Thursday, April 30, 2009

Many Holocaust survivors live with PTSD

Many Holocaust survivors live with PTSD


The Tampa Tribune

Published: April 30, 2009

Related Links

Holocaust survivors spend lives searching for sibling
TAMPA - The final years are supposed to be a time of reflection, of pride in one's children and grandchildren, of looking back with satisfaction on accomplishments of a life well-lived.

To survivors of the Holocaust and combat soldiers of World War II, they instead can bring nightmares, terrifying flashbacks and a rekindling of trauma submerged but never really put to rest.

Maya Lazarus sees it in those who attend Holocaust survivor support groups through Gulf Coast Jewish Family Services in Hillsborough and Pinellas counties.

"They are reliving it for the second time," she says. "For them, it is happening all over again."

They shun psychotherapy, but almost all take sleeping pills to help fend off nightmares, she says.
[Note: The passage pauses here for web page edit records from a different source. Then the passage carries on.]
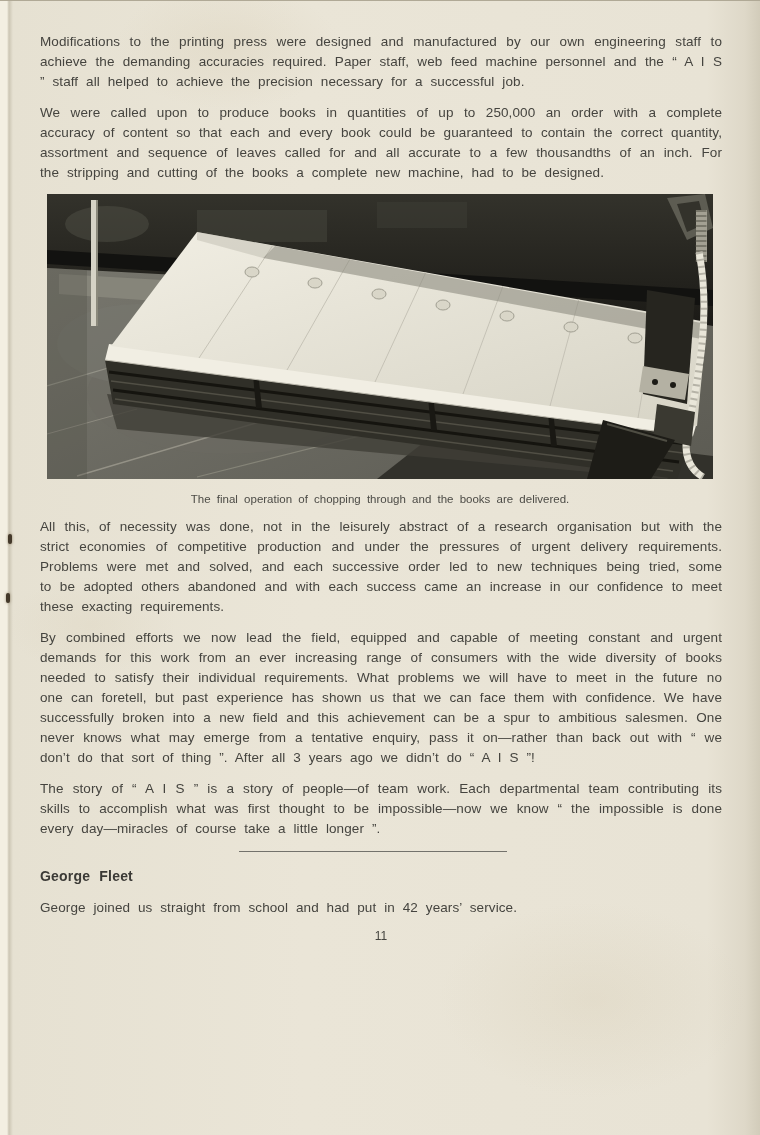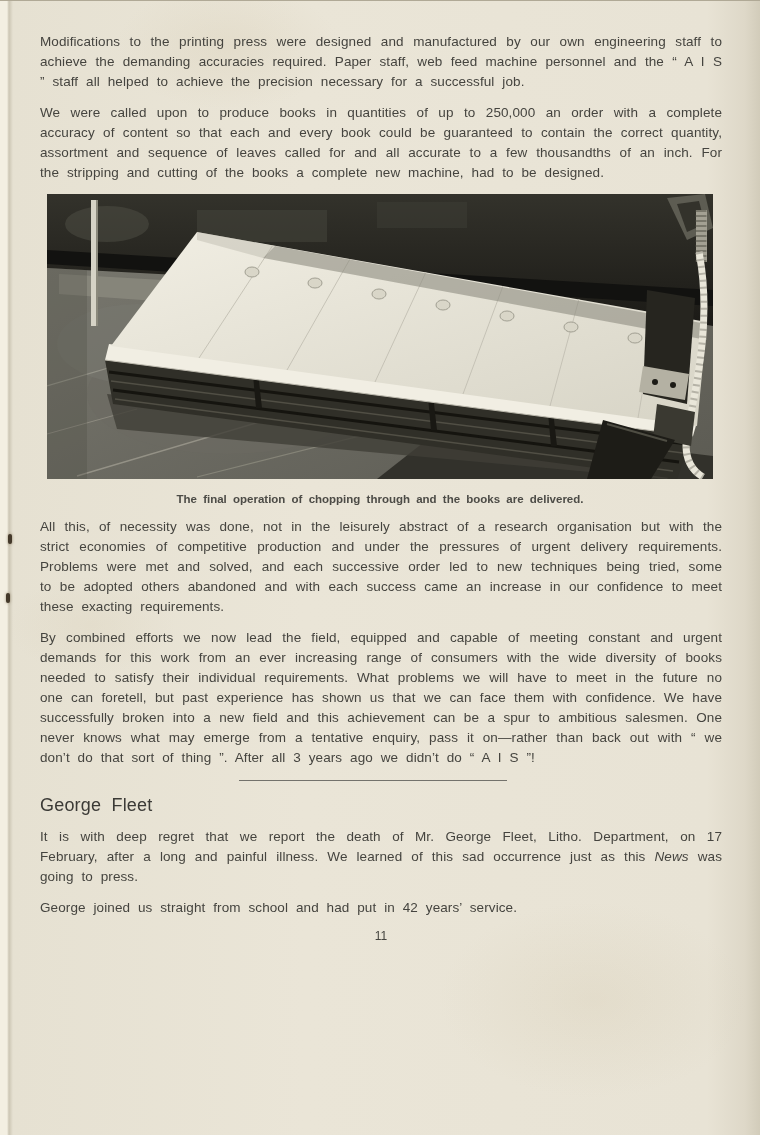--- a/index.html
+++ b/index.html
@@ -23,28 +23,28 @@
   .content{position:absolute;left:40px;top:0;width:682px;}
   p.body{
     font-size:13.5px;line-height:20px;text-align:justify;
     word-spacing:4px;letter-spacing:.1px;margin:0 0 11px;
   }
   p.first{margin-top:31px;}
   figure.photo{margin:4px 0 0 7px;width:666px;}
   figure.photo svg{display:block;width:666px;height:285px;}
   figcaption{
     font-size:11.5px;line-height:15px;text-align:center;
-    color:#4c4b46;word-spacing:3px;margin:13px 0 10px;font-weight:bold;
+    color:#4c4b46;word-spacing:3px;margin:13px 0 10px;
   }
   hr.divider{
     border:none;border-top:1.5px solid #73726c;height:0;
     width:268px;margin:12px 0 14px 199px;
   }
   h2.obit{
-    font-size:18px;line-height:20px;font-weight:normal;color:#3b3a36;
+    font-size:14px;line-height:20px;font-weight:bold;color:#3b3a36;
     word-spacing:5px;letter-spacing:.2px;margin:0 0 12px;
   }
   .italic{font-style:italic;}
   .page-number{
     text-align:center;font-size:12px;color:#45443f;margin:6px 0 0;
   }
 </style>
 </head>
 <body>
 
@@ -145,24 +145,24 @@
         <path d="M652,58 C664,120 652,180 641,235 C635,262 644,276 656,283" stroke="#77756a" stroke-width="7" stroke-dasharray="2,5" opacity=".45" fill="none"></path>
         <polygon points="610,210 648,218 644,252 606,244" fill="#3a3931"></polygon>
         <polygon points="556,226 628,246 604,285 540,285" fill="#1d1c17"></polygon>
         <path d="M560,230 L620,247" stroke="#4e4d43" stroke-width="2" fill="none"></path>
       </svg>
       <figcaption>The final operation of chopping through and the books are delivered.</figcaption>
     </figure>
 
     <p class="body">All this, of necessity was done, not in the leisurely abstract of a research organisation but with the strict economies of competitive production and under the pressures of urgent delivery requirements.  Problems were met and solved, and each successive order led to new techniques being tried, some to be adopted others abandoned and with each success came an increase in our confidence to meet these exacting requirements.</p>
     <p class="body">By combined efforts we now lead the field, equipped and capable of meeting constant and urgent demands for this work from an ever increasing range of consumers with the wide diversity of books needed to satisfy their individual requirements.  What problems we will have to meet in the future no one can foretell, but past experience has shown us that we can face them with confidence.  We have successfully broken into a new field and this achievement can be a spur to ambitious salesmen.  One never knows what may emerge from a tentative enquiry, pass it on—rather than back out with “ we don’t do that sort of thing ”.  After all 3 years ago we didn’t do “ A I S ”!</p>
+    <p class="body">The story of “ A I S ” is a story of people—of team work.  Each departmental team contributing its skills to accomplish what was first thought to be impossible—now we know “ the impossible is done every day—miracles of course take a little longer ”.</p>
 
     <hr class="divider">
 
     <h2 class="obit">George Fleet</h2>
 
-    <p class="body"><span>It is with deep regret that we report the death of Mr. George Fleet, Litho. Department, on 17 February, after a long and painful illness. We learned of this sad occurrence just as this </span><span class="italic">News</span><span> was going to press.</span></p>
     <p class="body">George joined us straight from school and had put in 42 years’ service.</p>
 
     <div class="page-number">11</div>
 
   </div>
 </div>
 
 </body></html>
Jewish nursing homes now renovate showers to look more homey and less like the dreaded gas chambers.

"All of them are hoarding bread like crazy," Lazarus says. "Food is always an issue because they were once starving."

Eric Gentry of Compassion Unlimited of Sarasota is an expert in the treatment of late-onset Post Traumatic Stress Disorder.

People who survived the Holocaust, as well as combat veterans of World War II, are especially vulnerable to the effects of PTSD in later years because no one realized at the time how devastating such experiences could be in the long term, he says.

PTSD — afflicting those who suffer a traumatic event and subsequently experience anxiety and a variety of debilitating symptoms — became widely studied after the Vietnam War.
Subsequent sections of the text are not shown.